» **Modification records**:
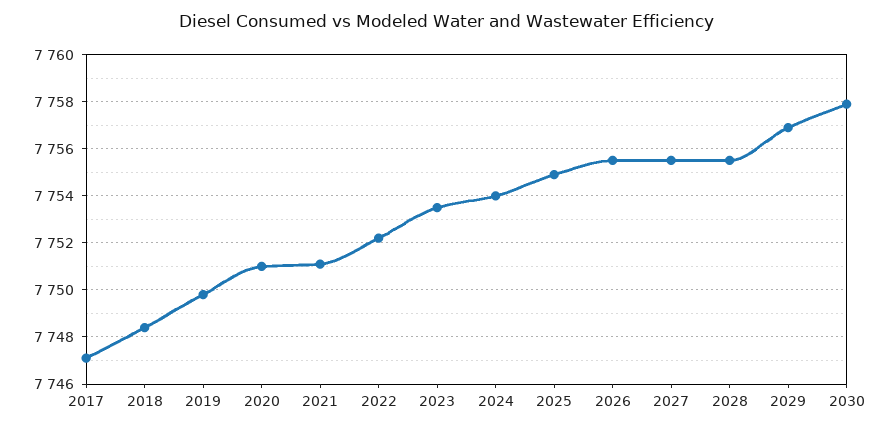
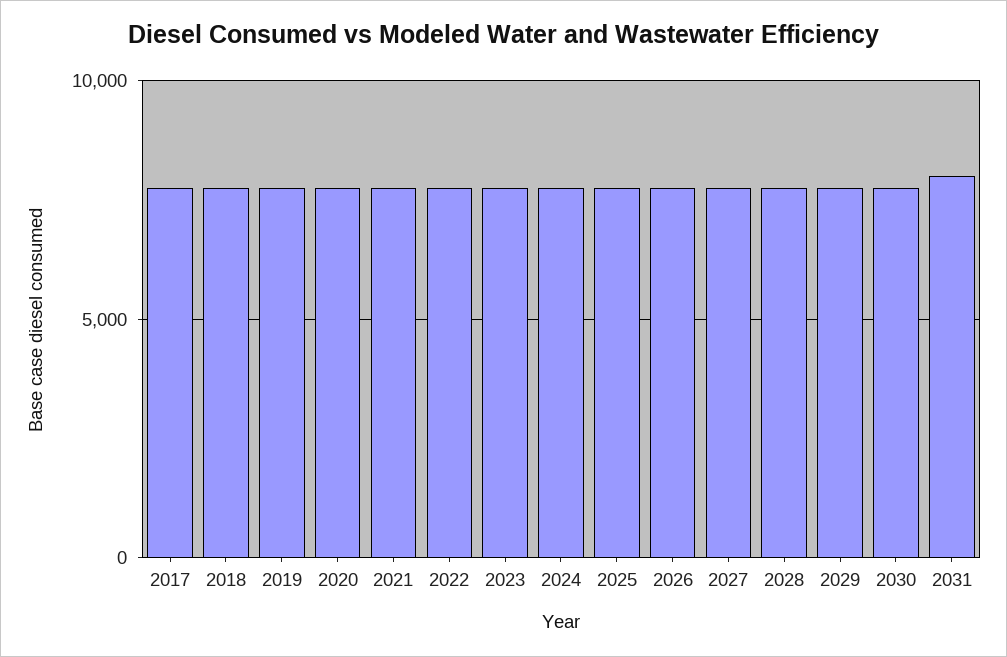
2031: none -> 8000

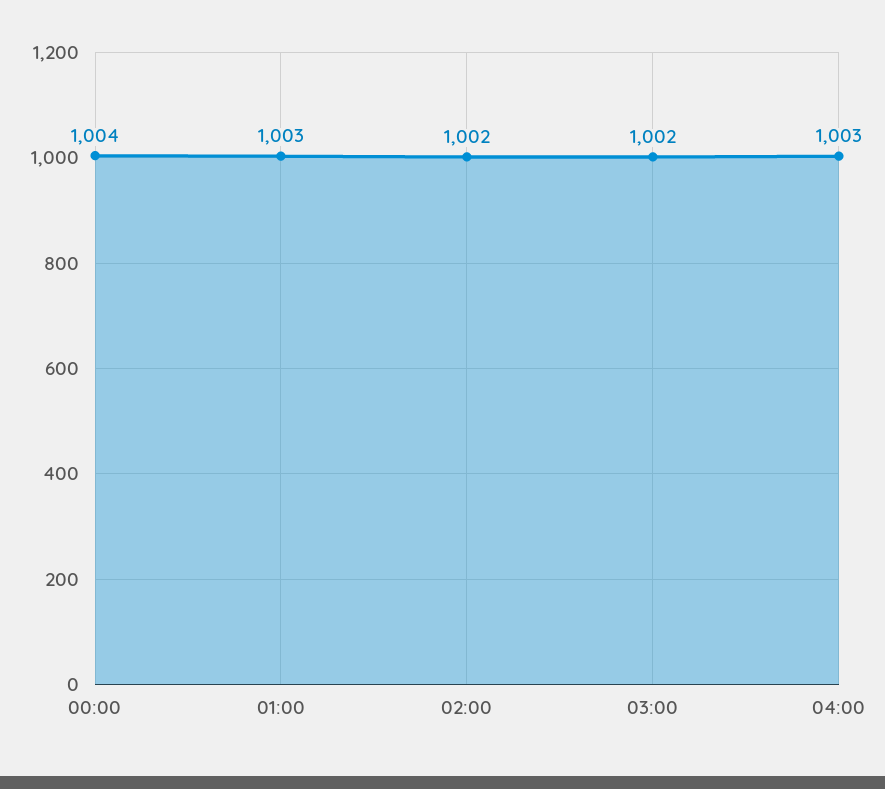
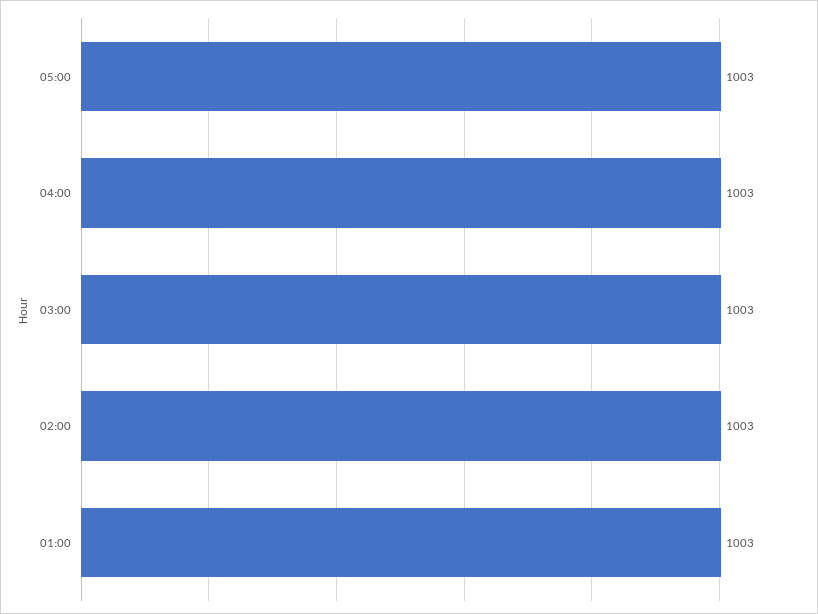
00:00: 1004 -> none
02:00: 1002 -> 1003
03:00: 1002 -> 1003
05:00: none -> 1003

» **About this exercise**: Show all lines in the entries above where the string "none" appears.

» **Completed task**:
2031: none -> 8000
00:00: 1004 -> none
05:00: none -> 1003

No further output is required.